Commit graph

37 commits

Author SHA1 Message Date
Willy Tarreau
1229ef312d MINOR: wdt: do not rely on threads_to_dump anymore
This flag is not needed anymore as we're already marking the waiting
threads as harmless, thus the thread's bit is already covered by this
information. The variable was unexported.
2022-07-01 19:26:35 +02:00
Willy Tarreau
03f9b35114 MEDIUM: tinfo: add a dynamic thread-group context
The thread group info is not sufficient to represent a thread group's
current state as it's read-only. We also need something comparable to
the thread context to represent the aggregate state of the threads in
that group. This patch introduces ha_tgroup_ctx[] and tg_ctx for this.
It's indexed on the group id and must be cache-line aligned. The thread
masks that were global and that do not need to remain global were moved
there (want_rdv, harmless, idle).

Given that all the masks placed there now become group-specific, the
associated thread mask (tid_bit) now switches to the thread's local
bit (ltid_bit).

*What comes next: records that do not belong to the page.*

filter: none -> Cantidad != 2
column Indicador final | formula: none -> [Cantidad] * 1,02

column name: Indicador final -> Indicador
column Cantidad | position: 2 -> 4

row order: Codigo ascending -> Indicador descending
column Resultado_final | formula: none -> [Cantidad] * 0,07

Both are the same for nbtgroups 1 but will differ for
other values.

There's also a tg_ctx pointer in the thread so that it can be reached
from other threads.
2022-07-01 19:15:15 +02:00
Willy Tarreau
adc1f52c92 MINOR: wdt: use ltid_bit in wdt_handler()
Since commit cc7a11ee3 ("MINOR: threads: set the tid, ltid and their bit
in thread_cfg") we ought not use (1UL << thr) to get the group mask for
thread <thr>, but (ha_thread_info[thr].ltid_bit). wdt_handler() needs
this.
2022-07-01 19:15:14 +02:00
Willy Tarreau
e7475c8e79 MEDIUM: tasks/fd: replace sleeping_thread_mask with a TH_FL_SLEEPING flag
Every single place where sleeping_thread_mask was still used was to test
or set a single thread. We can now add a per-thread flag to indicate a
thread is sleeping, and remove this shared mask.

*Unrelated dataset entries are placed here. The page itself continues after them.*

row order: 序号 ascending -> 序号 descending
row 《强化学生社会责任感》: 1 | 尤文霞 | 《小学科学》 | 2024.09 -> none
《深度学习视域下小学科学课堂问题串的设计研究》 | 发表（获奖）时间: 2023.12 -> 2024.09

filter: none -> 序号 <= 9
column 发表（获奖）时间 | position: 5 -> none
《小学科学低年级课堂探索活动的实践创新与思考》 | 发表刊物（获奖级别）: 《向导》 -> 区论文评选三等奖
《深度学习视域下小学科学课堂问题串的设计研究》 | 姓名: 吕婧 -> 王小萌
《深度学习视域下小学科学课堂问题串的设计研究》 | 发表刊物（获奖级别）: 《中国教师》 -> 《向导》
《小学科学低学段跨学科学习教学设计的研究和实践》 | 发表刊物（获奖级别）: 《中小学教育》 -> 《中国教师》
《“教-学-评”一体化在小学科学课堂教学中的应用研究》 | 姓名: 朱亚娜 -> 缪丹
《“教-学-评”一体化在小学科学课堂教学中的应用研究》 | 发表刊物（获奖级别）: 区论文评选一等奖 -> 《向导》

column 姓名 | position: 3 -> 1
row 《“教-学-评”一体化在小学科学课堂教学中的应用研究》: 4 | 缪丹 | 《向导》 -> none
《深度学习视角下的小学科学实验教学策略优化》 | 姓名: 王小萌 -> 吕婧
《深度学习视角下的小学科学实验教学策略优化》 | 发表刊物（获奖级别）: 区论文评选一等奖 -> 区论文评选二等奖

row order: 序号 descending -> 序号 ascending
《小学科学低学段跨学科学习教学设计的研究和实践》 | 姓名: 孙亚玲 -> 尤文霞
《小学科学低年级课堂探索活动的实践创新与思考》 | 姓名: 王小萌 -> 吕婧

The wake_thread() function now always performs an atomic fetch-and-or
instead of a first load then an atomic OR. That's cleaner and more
reliable.

This is not easy to test, as broadcast FD events are rare. The good
way to test for this is to run a very low rate-limited frontend with
a listener that listens to the fewest possible threads (2), and to
send it only 1 connection at a time. The listener will periodically
pause and the wakeup task will sometimes wake up on a random thread
and will call wake_thread():

   frontend test
        bind :8888 maxconn 10 thread 1-2
        rate-limit sessions 5

Alternately, disabling/enabling a frontend in loops via the CLI also
broadcasts such events, but they're more difficult to observe since
this is causing connection failures.
2022-07-01 19:15:14 +02:00
Willy Tarreau
bdcd32598f MINOR: thread: only use atomic ops to touch the flags
The thread flags are touched a little bit by other threads, e.g. the STUCK
flag may be set by other ones, and they're watched a little bit. As such
we need to use atomic ops only to manipulate them. Most places were already
using them, but here we generalize the practice. Only ha_thread_dump() does
not change because it's run under isolation.
2022-07-01 19:15:14 +02:00
William Lallemand
ae053b30da BUG/MEDIUM: wdt: don't trigger the watchdog when p is unitialized
In wdt_handler(), does not try to trigger the watchdog if the
prev_cpu_time wasn't initialized.

This prevents an unexpected trigger of the watchdog when it wasn't
initialized yet. This case could happen in the master just after loading
the configuration. This would show a trace where the <diff> value is equal
to the <now> value in the trace, and the <poll> value would be 0.

For example:

    Thread 1 is about to kill the process.
    *>Thread 1 : id=0x0 act=1 glob=1 wq=0 rq=0 tl=0 tlsz=0 rqsz=0
                  stuck=1 prof=0 harmless=0 wantrdv=0
                  cpu_ns: poll=0 now=6005541706 diff=6005541706
                  curr_task=0

Thanks to Christian Ruppert for repporting the problem.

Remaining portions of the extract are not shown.